Attempts by Democrats to demagogue the recent terror attack in San Bernardino to push a new ban on “assault weapons” has failed to convince Americans. In fact, it might have backfired altogether. For the first time in 20 years of polling the question, the CBS/New York Times poll finds a majority opposed to an “assault weapons” ban 44/50, even as gun control in other contexts polls more consistently with previous findings (via Twitchy and Patrick Egan):
The NYT report saves this nugget for the second-to-last paragraph in its lengthy analysis of the survey:
What has shifted notably are attitudes on gun control. Only 44 percent of Americans favor a ban on assault weapons, 19 percentage points lower than after the mass shooting in Tucson in 2011. And while 51 percent favor stricter gun control in general, that is down from 58 percent in October.
Yes, those attitudes on bans of vaguely defined weapons have “shifted notably,” and noticeably in the opposite direction of what the lecturing elites in government and the media intended. I wonder what that means. One thing it means is that Americans trust Republicans more than Democrats on gun laws, albeit narrowly at 41/37 — not bad for a D+5 sample (24/29/40).
However, it’s not apparent that there has been a big shift on other gun issues from this poll. On whether existing gun laws should be more strict, a majority of 51% still says yes. more or less within the range of the last couple of years, and significantly higher than the 39% in 2012. On whether those laws would “help prevent gun violence,” it’s a virtual split at 50/48, while two months ago it got a 59/40. Mental-health screening and treatment as a solution to gun violence is still very popular, with 77% of respondents saying it would help some or a lot, and only 19% saying it wouldn’t have much or any impact.
The big shift is that Americans have finally begun to tire of the “we need to ban scary looking weapons that don’t differ much from other weapons” demagoguery that Democrats have been pushing for the last few years. One might have thought that the 2014 elections would have provided some clue, but perhaps a poll in the New York Times will have a little more impact.
We might wonder about the impact on The New Republic, too. They chose yesterday to run Phoebe Maltz Bovy’s emoting on the need to ban all the guns:
Ban guns. All guns. Get rid of guns in homes, and on the streets, and, as much as possible, on police. Not just because of San Bernardino, or whichever mass shooting may pop up next, but also not not because of those. Don’t sort the population into those who might do something evil or foolish or self-destructive with a gun and those who surely will not. As if this could be known—as if it could be assessed without massively violating civil liberties and stigmatizing the mentally ill. Ban guns! Not just gun violence. Not just certain guns. Not just already-technically-illegal guns. All of them. …

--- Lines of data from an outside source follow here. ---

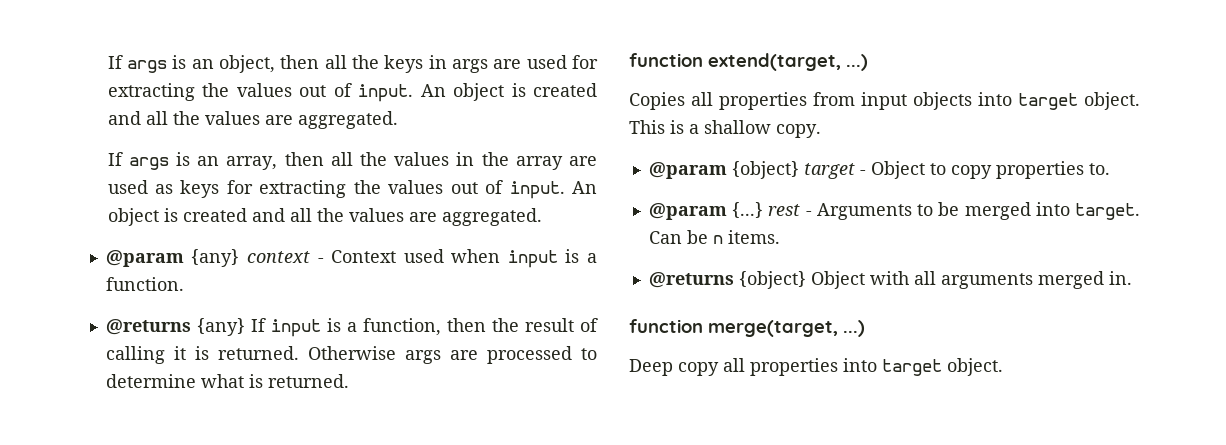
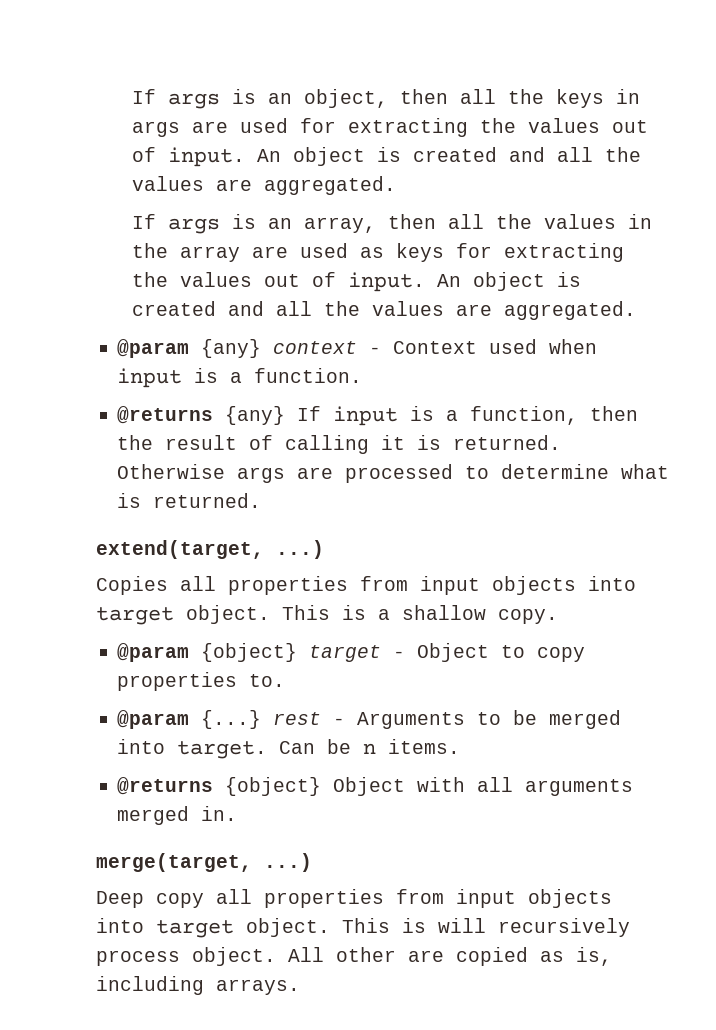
[629,53,703,67] function -> (262, 500) none
[629,319,703,333] function -> (238, 813) none
[843,358,1003,376] into target object. -> [396,889,612,908] [96,918,630,938] [96,947,612,966] [96,976,300,995] from input objects into target object. This is will recursively process object. All other are copied as is, including arrays.

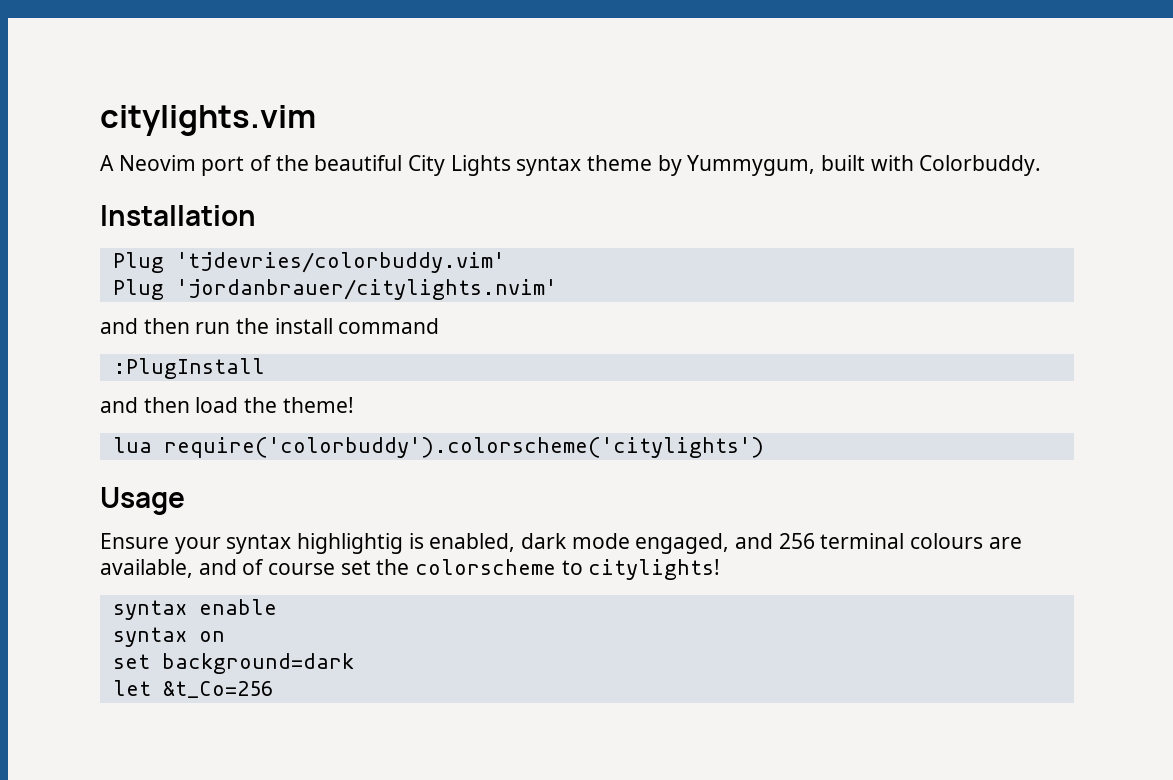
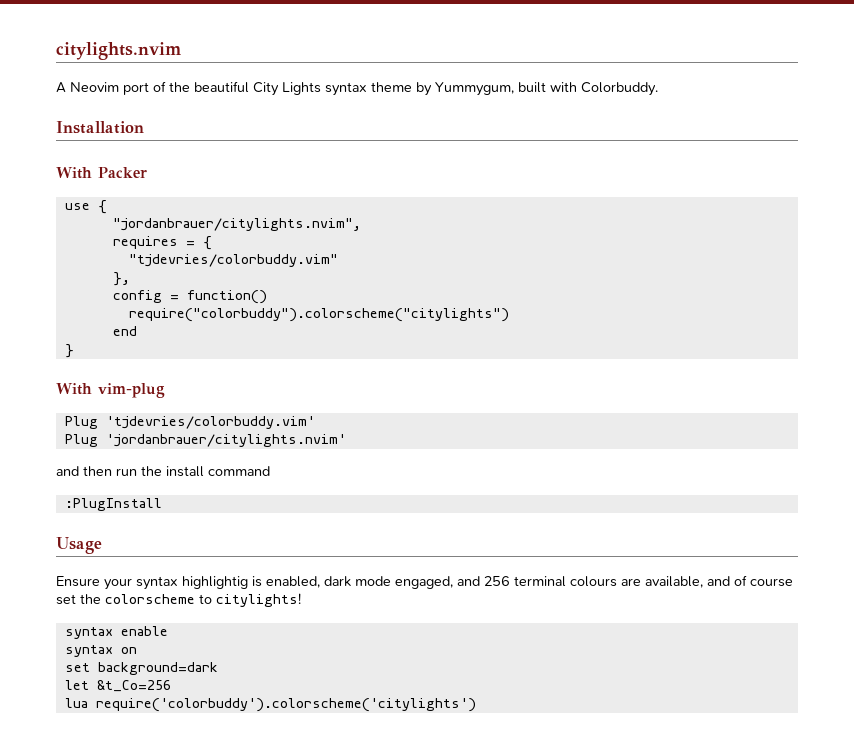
[100,105,316,136] citylights.vim -> [56,42,181,60] citylights.nvim
(256, 215) none -> [56,167,147,179] [64,200,107,214] [112,218,361,231] [112,236,212,250] [128,254,338,267] [112,272,130,286] [112,290,267,304] [128,308,509,322] [112,326,137,336] [64,344,74,358] [56,383,165,398] // With Packer // use { // "jordanbrauer/citylights.nvim", // requires = { // "tjdevries/colorbuddy.vim" // }, // config = function() // require("colorbuddy").colorscheme("citylights") // end // } // With vim-plug
[100,397,354,413] [112,437,764,458] // and then load the theme! // lua require('colorbuddy').colorscheme('citylights') -> (162, 504) none
(273, 689) none -> [64,698,476,712] // lua require('colorbuddy').colorscheme('citylights')

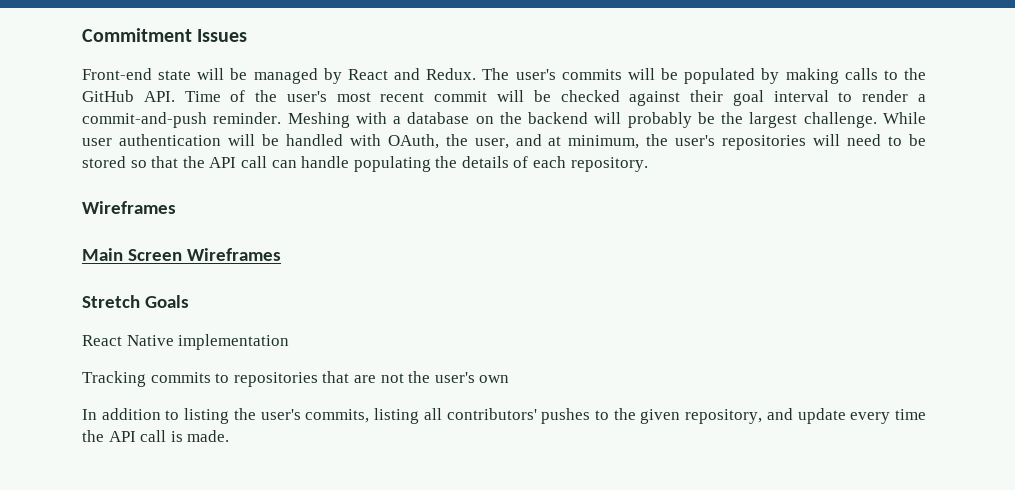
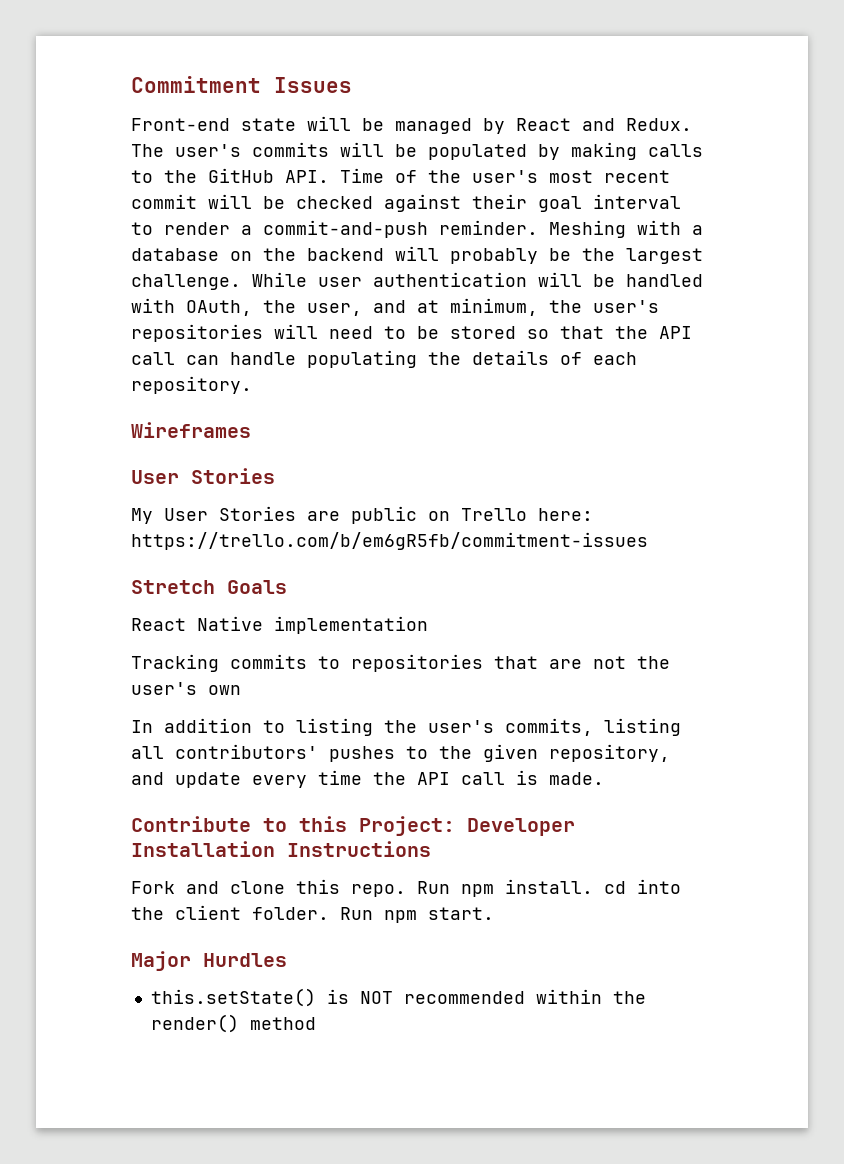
[82,248,281,261] Main Screen Wireframes -> [131,468,275,484] [131,506,593,524] [131,532,648,550] User Stories // My User Stories are public on Trello here: https://trello.com/b/em6gR5fb/commitment-issues
(230, 436) none -> [131,816,575,836] [131,841,431,857] [131,879,681,897] [131,905,494,923] [131,951,287,971] [150,988,646,1007] [150,1014,316,1033] // Contribute to this Project: Developer Installation Instructions // Fork and clone this repo. Run npm install. cd into the client folder. Run npm start. // Major Hurdles // this.setState() is NOT recommended within the render() method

It doesn’t take specialized expertise in constitutional law to understand that current U.S. gun law gets its parameters from Supreme Court interpretations of the Second Amendment. But it’s right there in the First Amendment that we don’t have to simply nod along with what follows. That the Second Amendment has been liberally interpreted doesn’t prevent any of us from saying it’s been misinterpreted, or that it should be repealed.
When you find yourself assuming that everyone who has a more nuanced (or just pro-gun) argument is simply better read on the topic, remember that opponents of abortion aren’t wondering whether they should have a more nuanced view of abortion because of Roe v. Wade. They’re not keeping their opinions to themselves until they’ve got a term paper’s worth of material proving that they’ve studied the relevant case law.
Um … did anyone ever explain to Bovy the difference between a Supreme Court ruling and explicit constitutional text? There isn’t any language in the Constitution about abortion; there is an explicit right to bear arms. It’s right there in the Second Amendment. The Supreme Court could reverse Roe, but they can’t change the text of the Constitution. Furthermore, no one is suggesting that Bovy be prevented from making dumb arguments, but most people should know better than to take those seriously — at least those outside of the editorial offices of TNR.
On one point, Bovy is correct: the Second Amendment can be repealed, and she can argue for that. But it’s not a process that involves the Supreme Court, or any court at all. It takes 38 states and two-thirds of both chambers of Congress to amend the Constitution, or a constitutional convention. When Bovy has a path to that kind of action open, plus any rational idea about how 60 million households would get stripped of their firearms without starting a war, then she can be sure to let us all in on the plan.
This suggests that she’s not even within sight of rationality, though:
What’s needed to stop all gun violence is a vocal ban guns contingent. Getting bogged down in discussions of what’s feasible is keeps what needs to happen—no more guns—from entering the realm of possibility.
The logical fallacy here is amazing to behold in a once-significant publication like TNR. Seizing every gun from every home and repealing the Second Amendment isn’t impossible because no one’s talking about it. No one talks about it because it’s impossible — practically, politically, and morally. Just the size of the police state required to execute such a plan boggles the rational mind, an encumbrance from which Bovy clearly does not suffer. Thankfully, Americans have started to become a lot more rational about self-defense as gun-grabbers have become a lot more transparent about their true desires.